Leave out the pictures, and write out exactly the lines from the beginning of the material to the line holding "quality control superior", that line included, and nothing else.

START Provided data

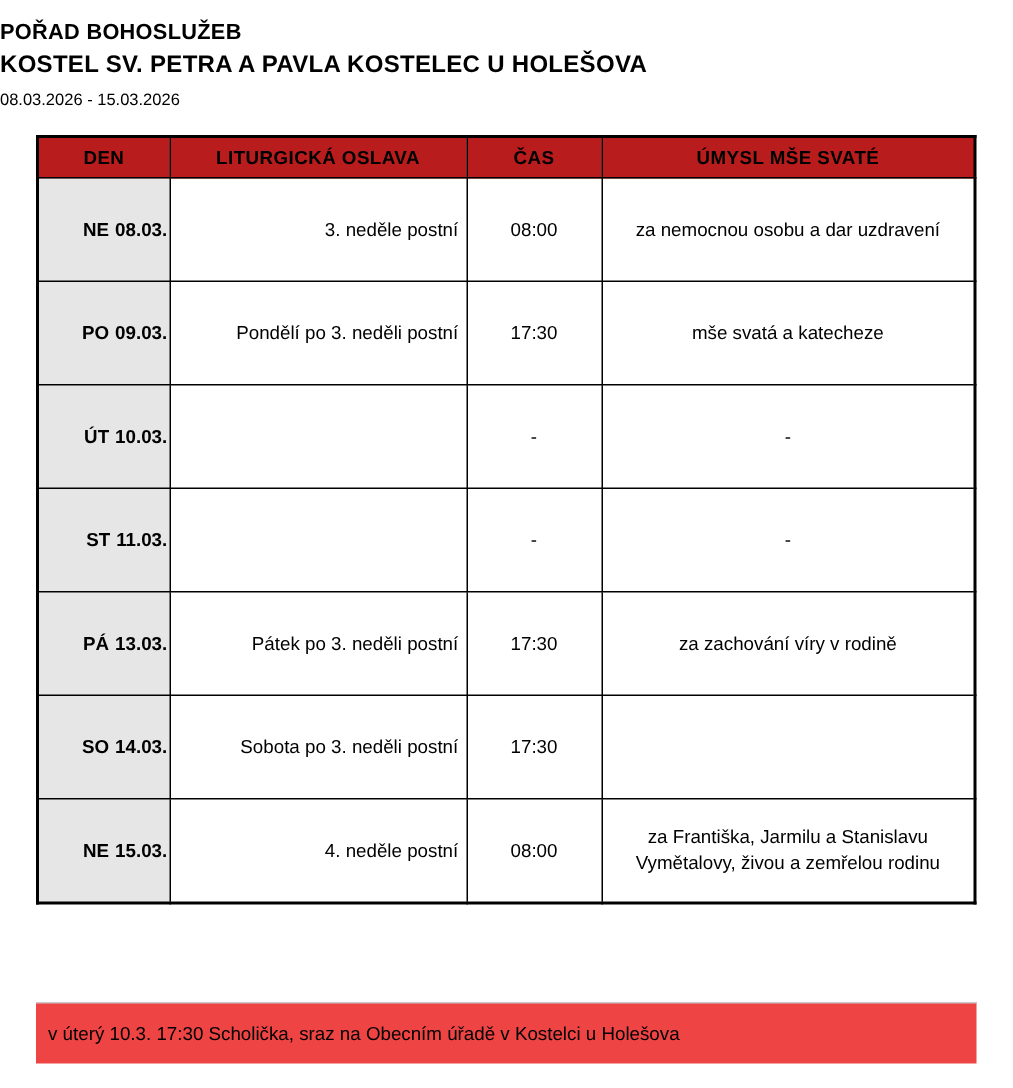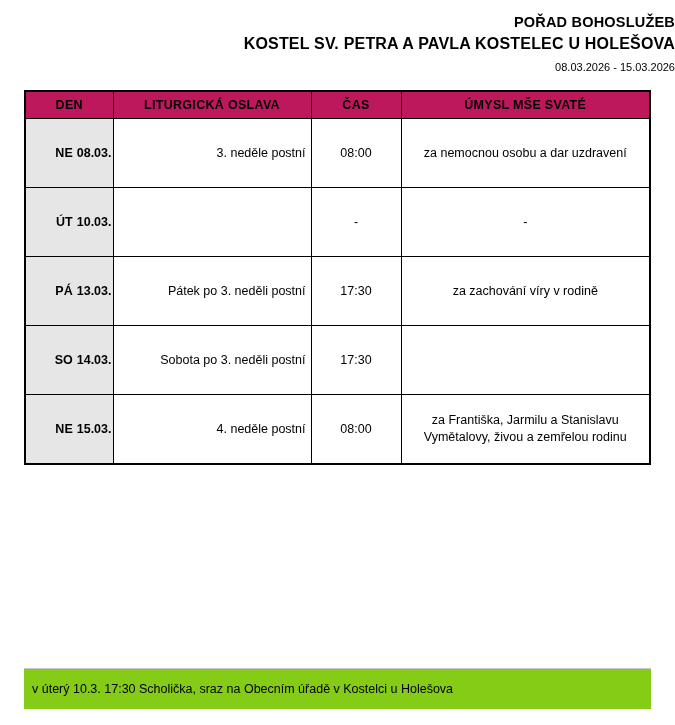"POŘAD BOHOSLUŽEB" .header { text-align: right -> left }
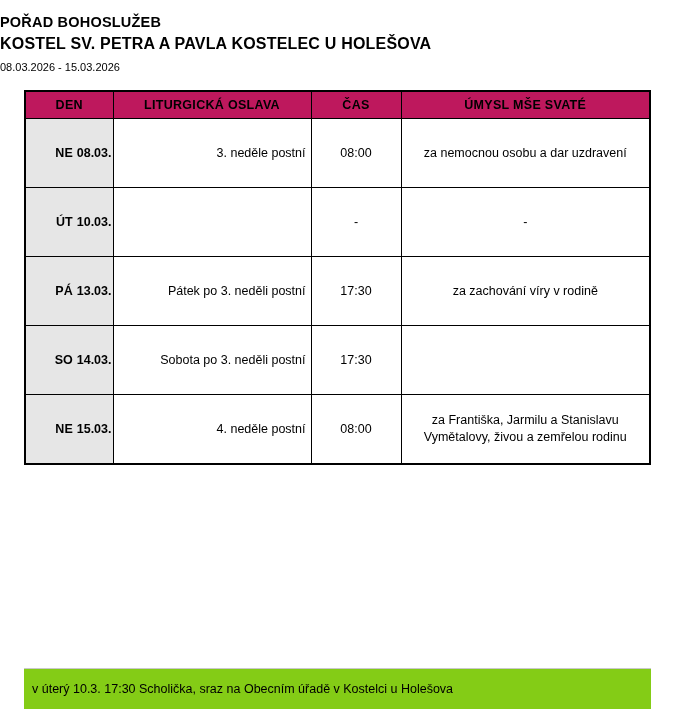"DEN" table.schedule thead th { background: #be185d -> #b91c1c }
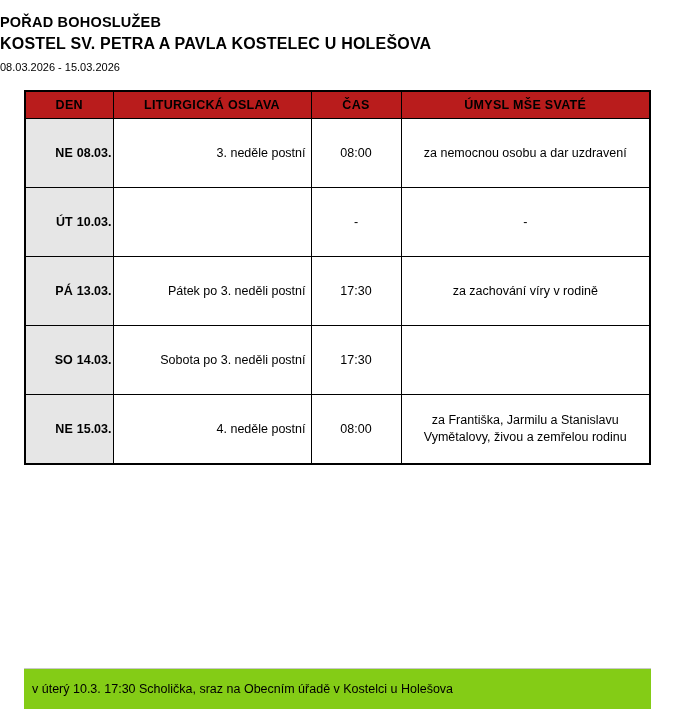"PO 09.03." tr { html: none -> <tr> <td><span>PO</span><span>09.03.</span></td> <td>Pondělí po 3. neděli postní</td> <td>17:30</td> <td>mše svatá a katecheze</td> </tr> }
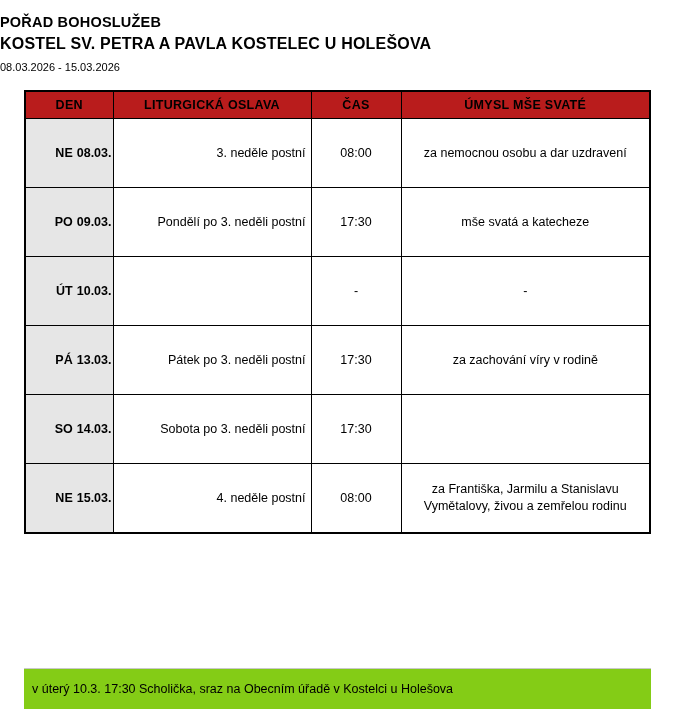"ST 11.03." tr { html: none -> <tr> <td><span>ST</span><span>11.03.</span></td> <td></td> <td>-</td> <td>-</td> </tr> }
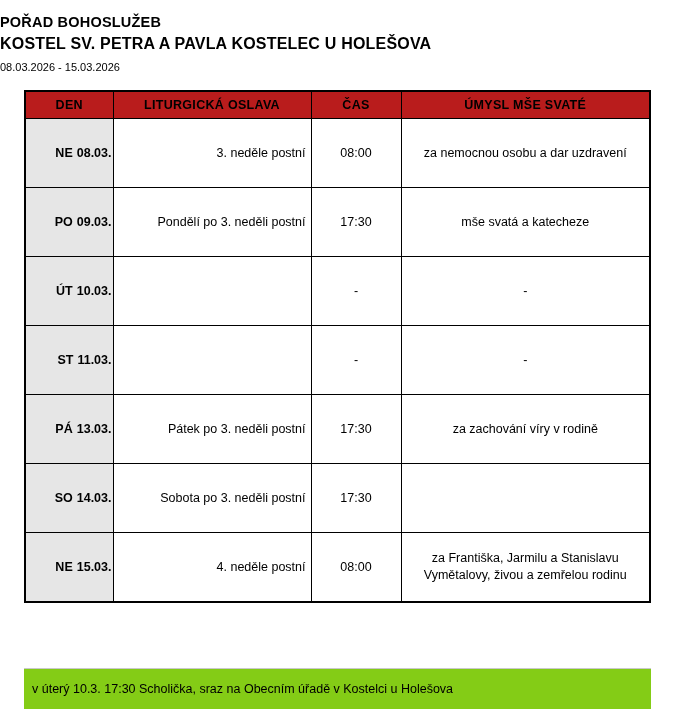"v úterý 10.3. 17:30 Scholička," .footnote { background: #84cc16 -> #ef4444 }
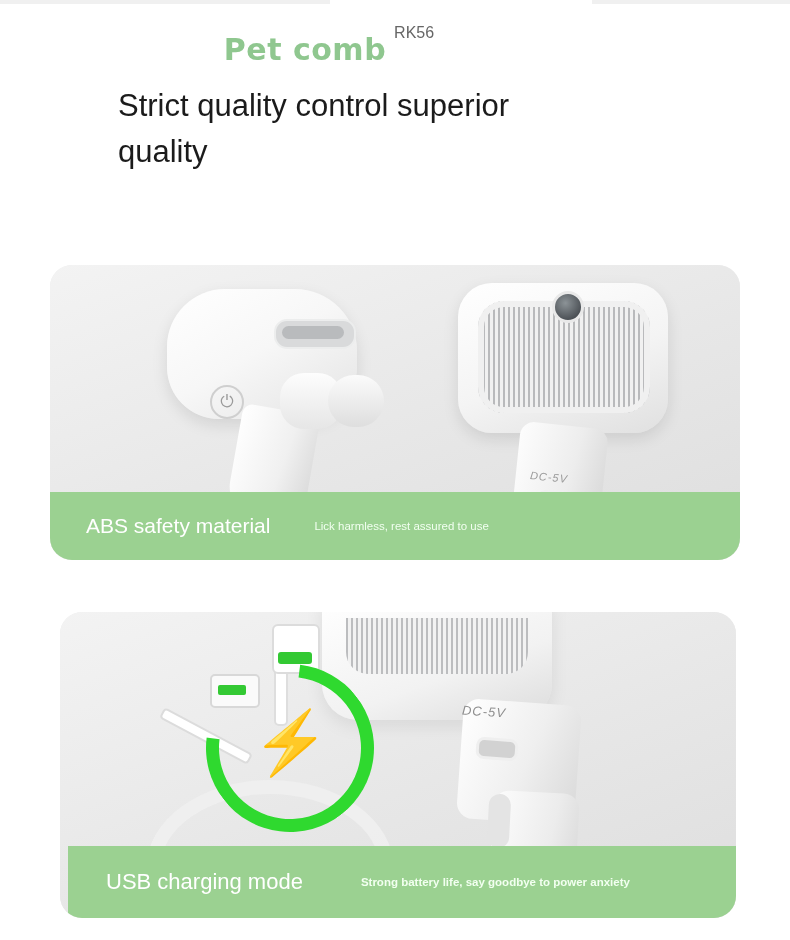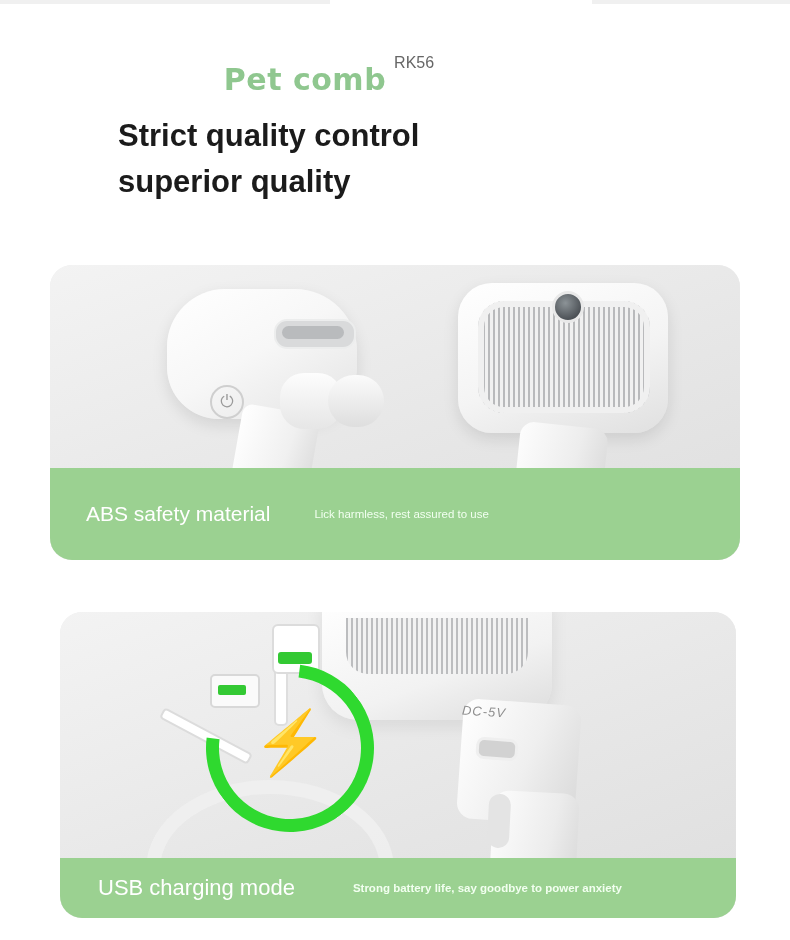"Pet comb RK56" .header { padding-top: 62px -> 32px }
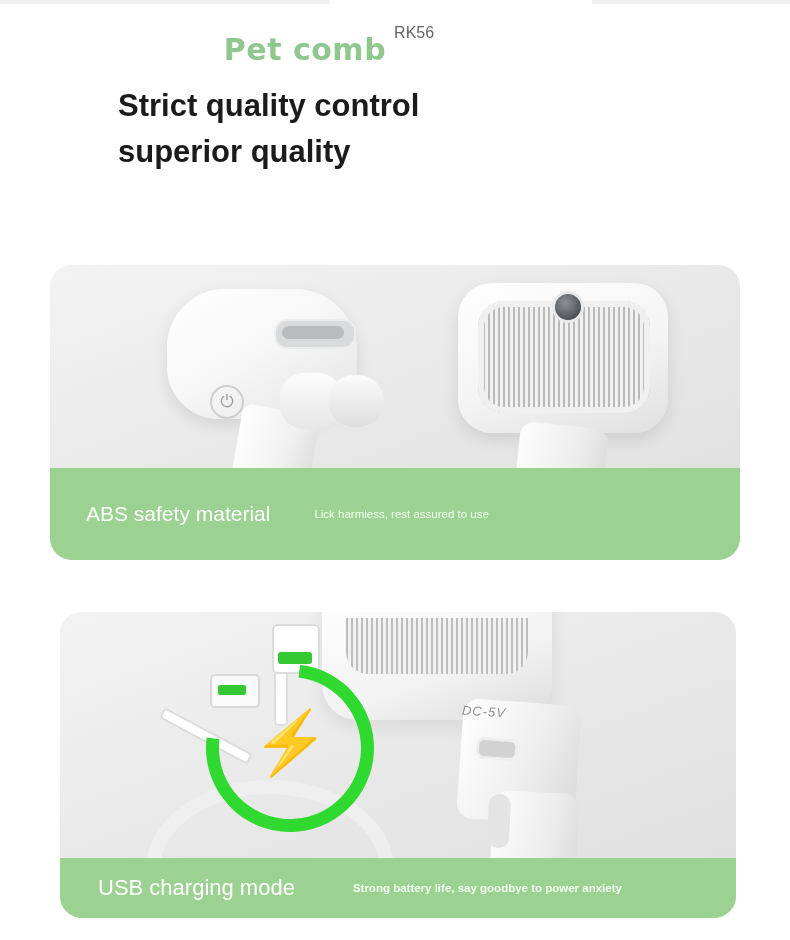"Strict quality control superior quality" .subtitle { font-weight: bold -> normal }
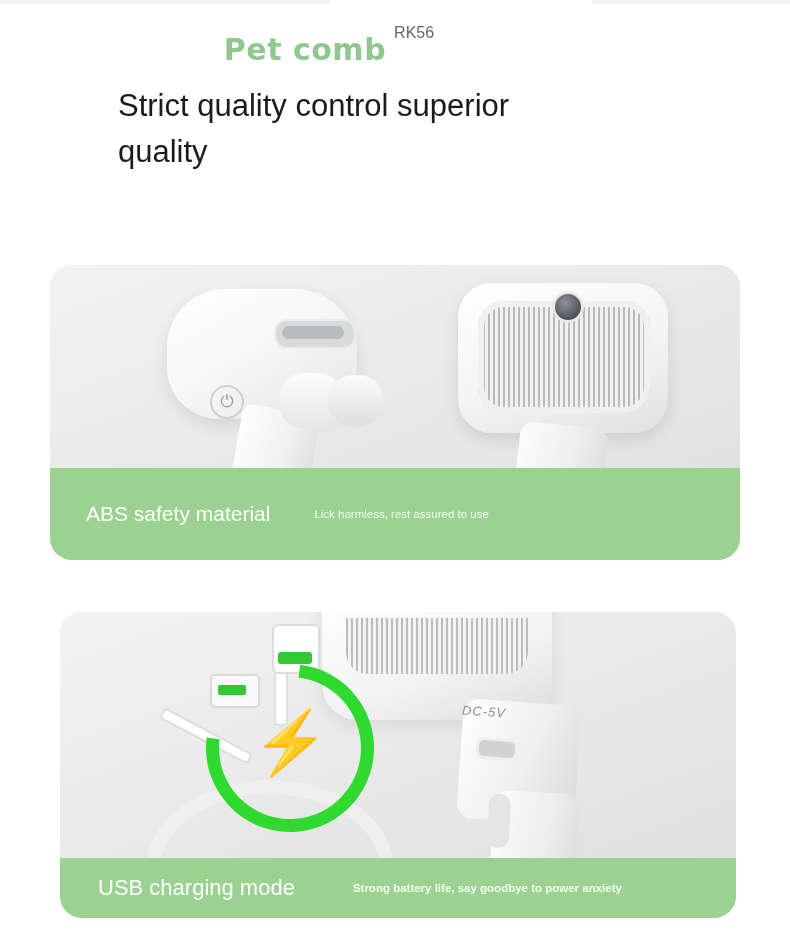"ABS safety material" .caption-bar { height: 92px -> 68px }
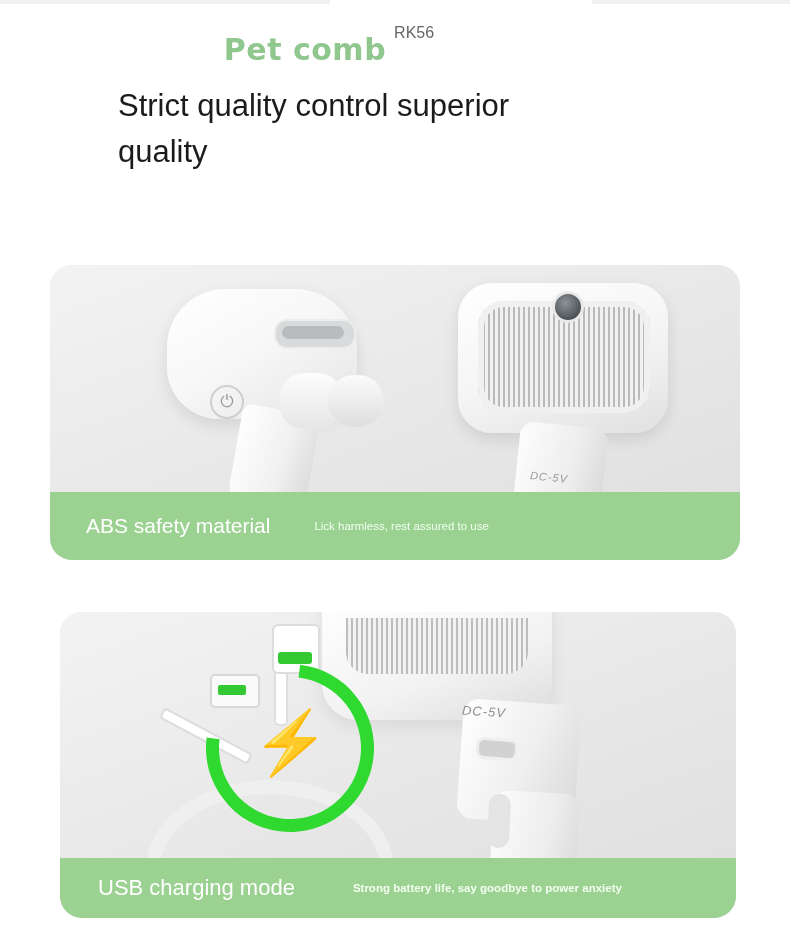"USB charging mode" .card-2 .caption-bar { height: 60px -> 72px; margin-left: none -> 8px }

END Provided data

■ Solution for this task:
"POŘAD BOHOSLUŽEB" .header { text-align: right -> left }
"DEN" table.schedule thead th { background: #be185d -> #b91c1c }
"PO 09.03." tr { html: none -> <tr> <td><span>PO</span><span>09.03.</span></td> <td>Pondělí po 3. neděli postní</td> <td>17:30</td> <td>mše svatá a katecheze</td> </tr> }
"ST 11.03." tr { html: none -> <tr> <td><span>ST</span><span>11.03.</span></td> <td></td> <td>-</td> <td>-</td> </tr> }
"v úterý 10.3. 17:30 Scholička," .footnote { background: #84cc16 -> #ef4444 }
"Pet comb RK56" .header { padding-top: 62px -> 32px }
"Strict quality control superior quality" .subtitle { font-weight: bold -> normal }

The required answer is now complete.